I am using the famous conintegrated pairs tutorial to just different stocks for cointegration. The adf.test yeilds perfect cointegration, which I feel must be incorrect. Here is why:
When I run adf.test() on a cumsum of a random series, the plot looks like this:
And it yields the following adf.test output:
Augmented Dickey-Fuller Test data: sp Dickey-Fuller = -2.8333, Lag order = 4, p-value = 0.2314 alternative hypothesis: stationary
Here is a spread I constructed, notice how it looks similar to the random walk:
Which yields the following adf.test() output:
Augmented Dickey-Fuller Test data: sprd3 Dickey-Fuller = 3.719, Lag order = 7, p-value = 0.99 alternative hypothesis: stationary Warning message: In adf.test(sprd3) : p-value greater than printed p-value
Any ideas what could be going on here? Why is the p-value extremely different between the two cases? I have a hard time believing that the spread I constructed in the graph is has a p-value of .99...
Thanks.
UPDATE I have looked into this problem some more and have revealed a little more that may help us get to the bottom of the .99 p-value.
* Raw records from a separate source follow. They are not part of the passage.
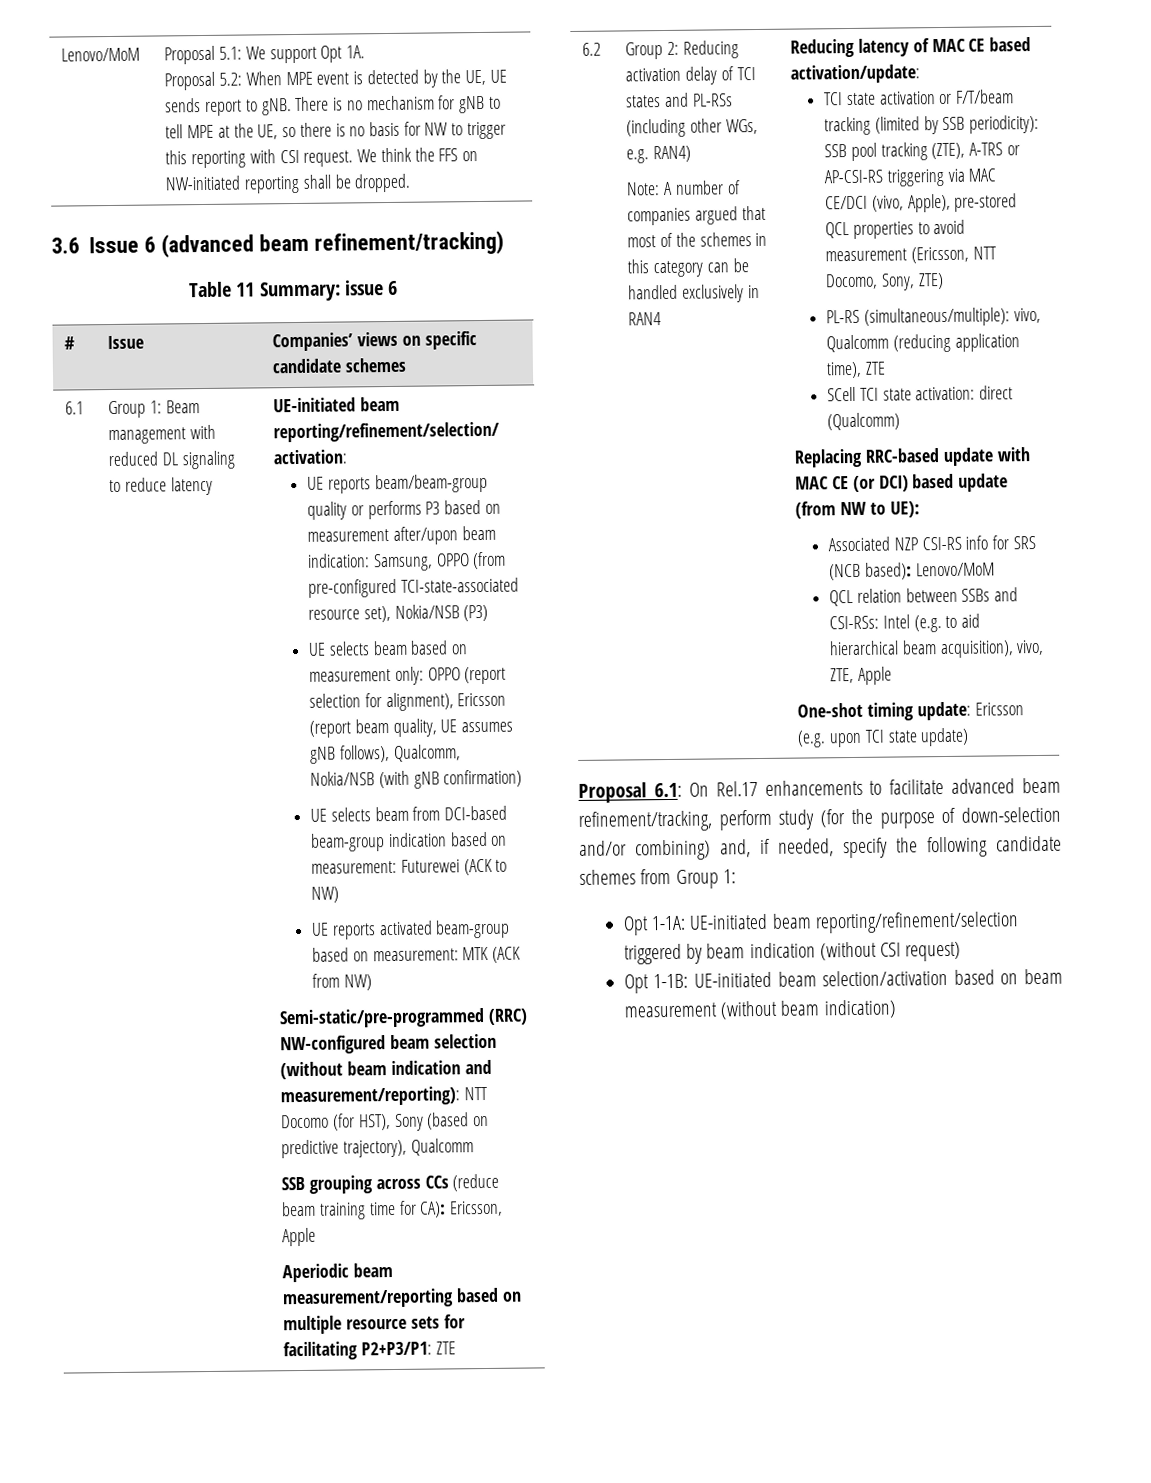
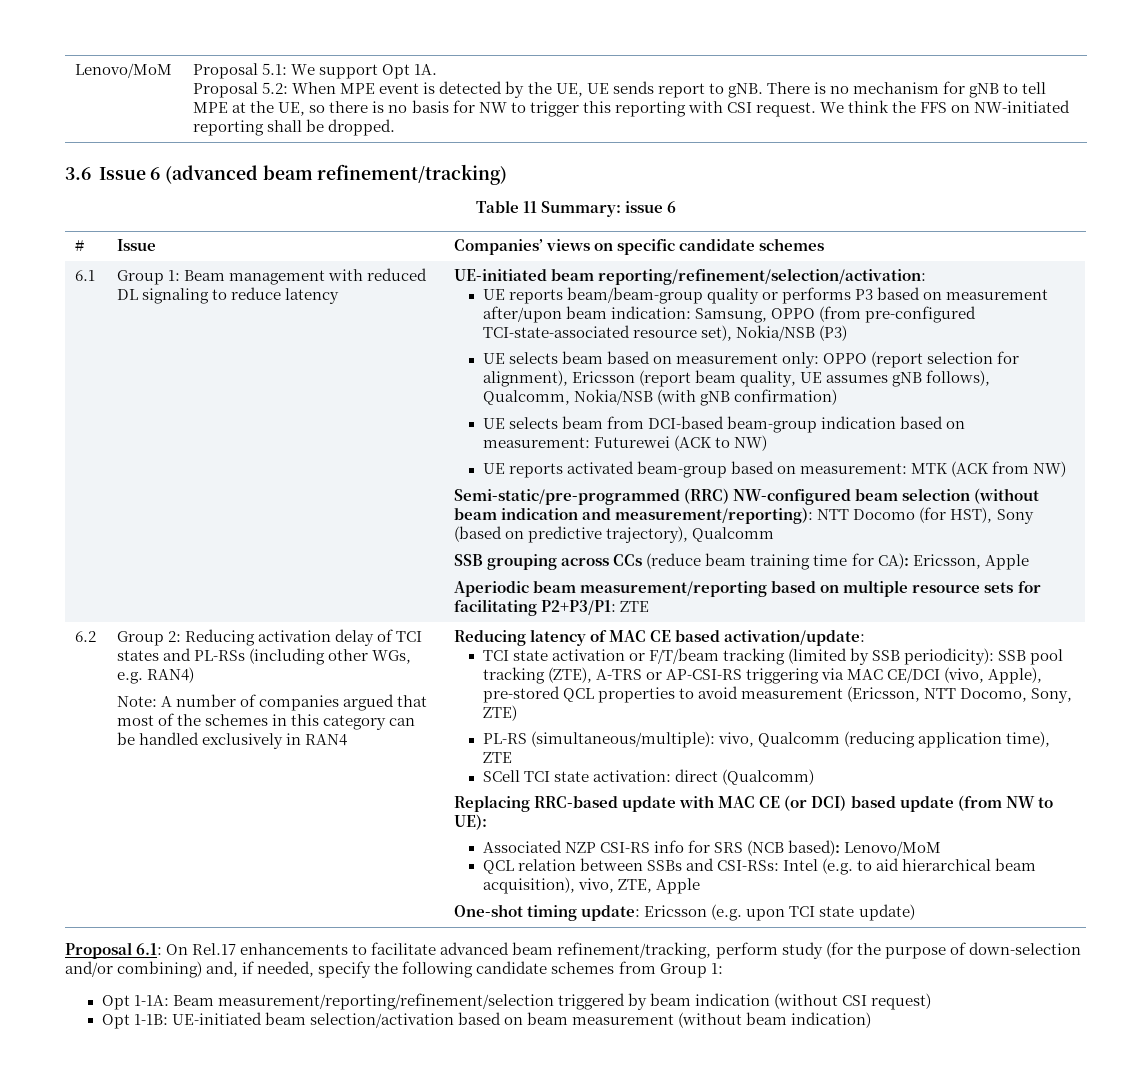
- Opt 1-1A: UE-initiated beam reporting/refinement/selection triggered by beam indication (without CSI request)
+ Opt 1-1A: Beam measurement/reporting/refinement/selection triggered by beam indication (without CSI request)

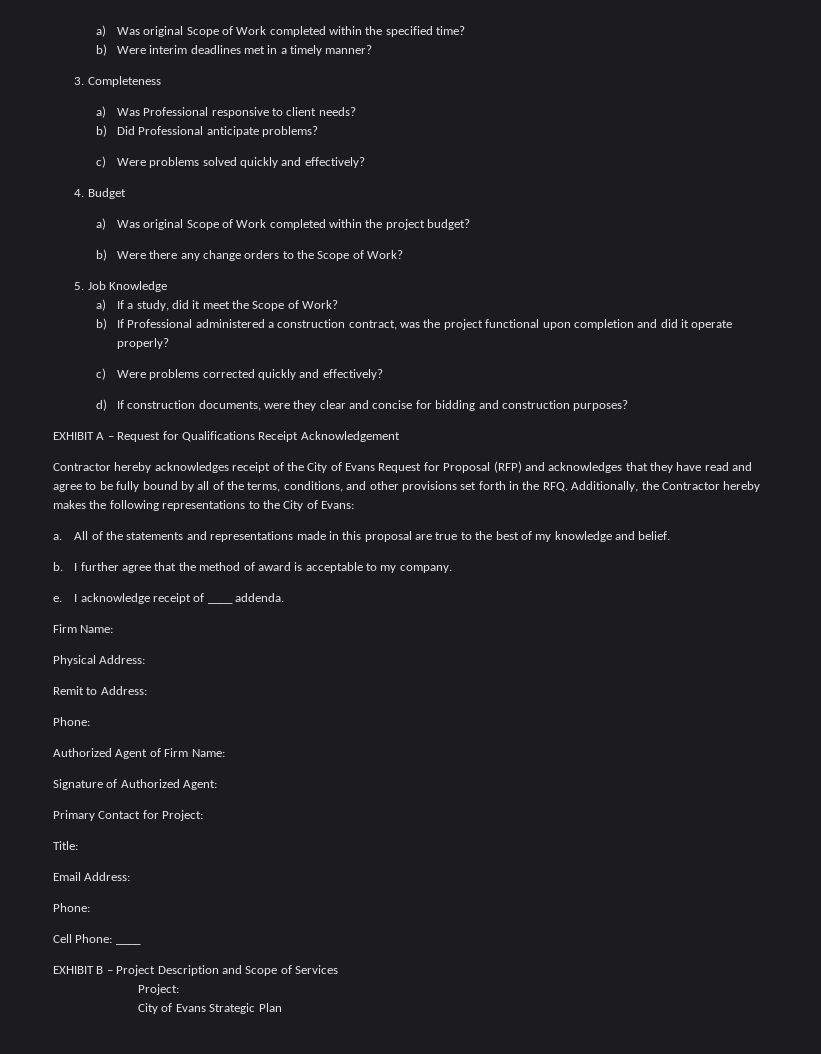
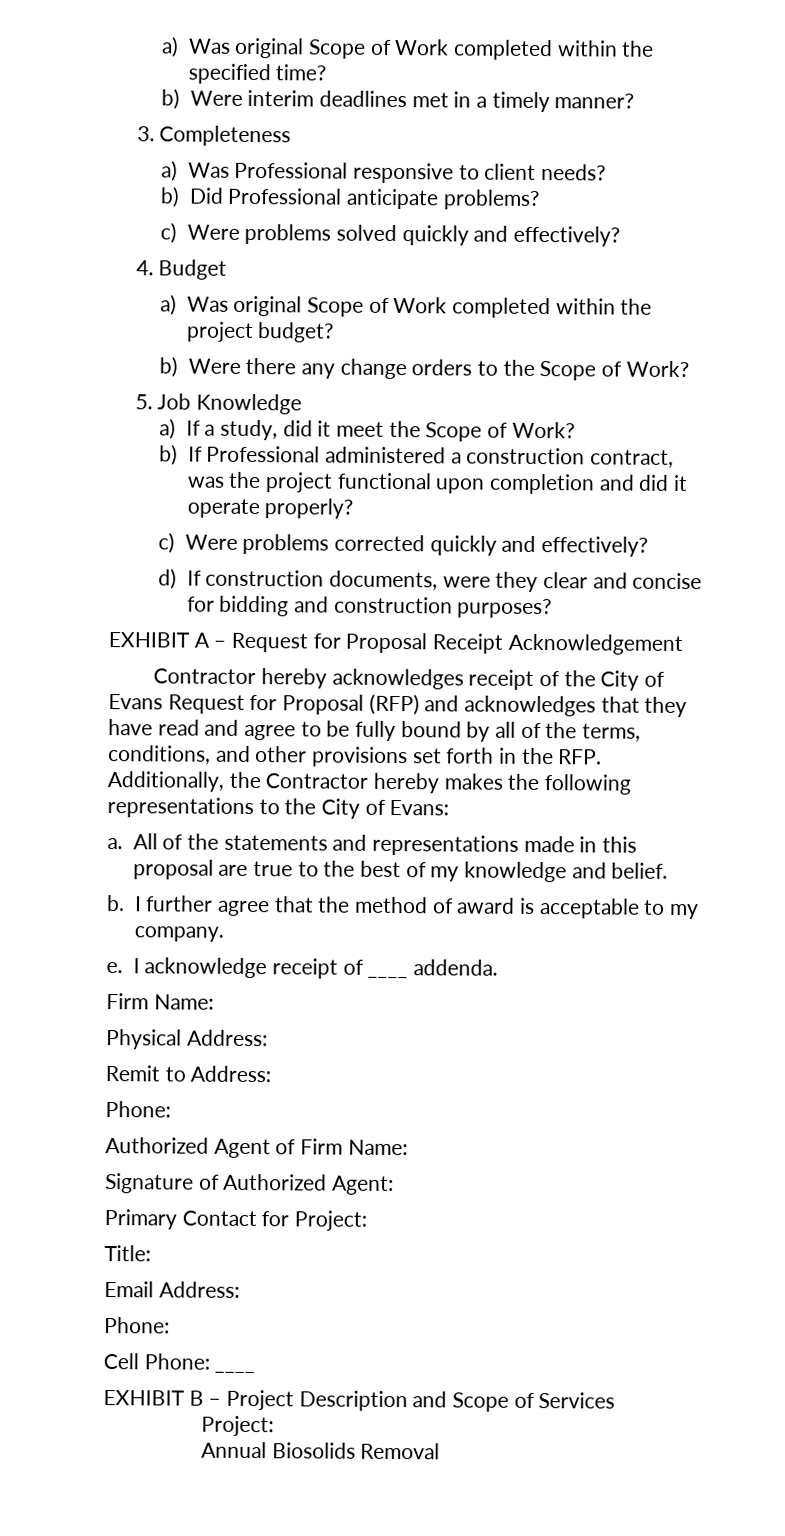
- EXHIBIT A – Request for Qualifications Receipt Acknowledgement
+ EXHIBIT A – Request for Proposal Receipt Acknowledgement
- Contractor hereby acknowledges receipt of the City of Evans Request for Proposal (RFP) and acknowledges that they have read and agree to be fully bound by all of the terms, conditions, and other provisions set forth in the RFQ. Additionally, the Contractor hereby makes the following representations to the City of Evans:
+ Contractor hereby acknowledges receipt of the City of Evans Request for Proposal (RFP) and acknowledges that they have read and agree to be fully bound by all of the terms, conditions, and other provisions set forth in the RFP. Additionally, the Contractor hereby makes the following representations to the City of Evans:
- City of Evans Strategic Plan
+ Annual Biosolids Removal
Here is another spread I created:
The spread looks a little more stable than the previous one I posted. I ran the adf.test() on this spread two different ways. The first was adf.test(sprd1). This came up with a p-value of .99, similar to what I have been experiencing.
However, when I use as.numeric() on the spread, the result is quite different. Executing adf.test(as.numeric(sprd1)) gives me a p-value of .07
Interesting. A little more info, the sprd1 data is an xts object with minute-by-minute data and no missing values.
xts version: 0.8-8 zoo version: 1.7-9 R version: 2.14
Maybe older packages are causing the problem?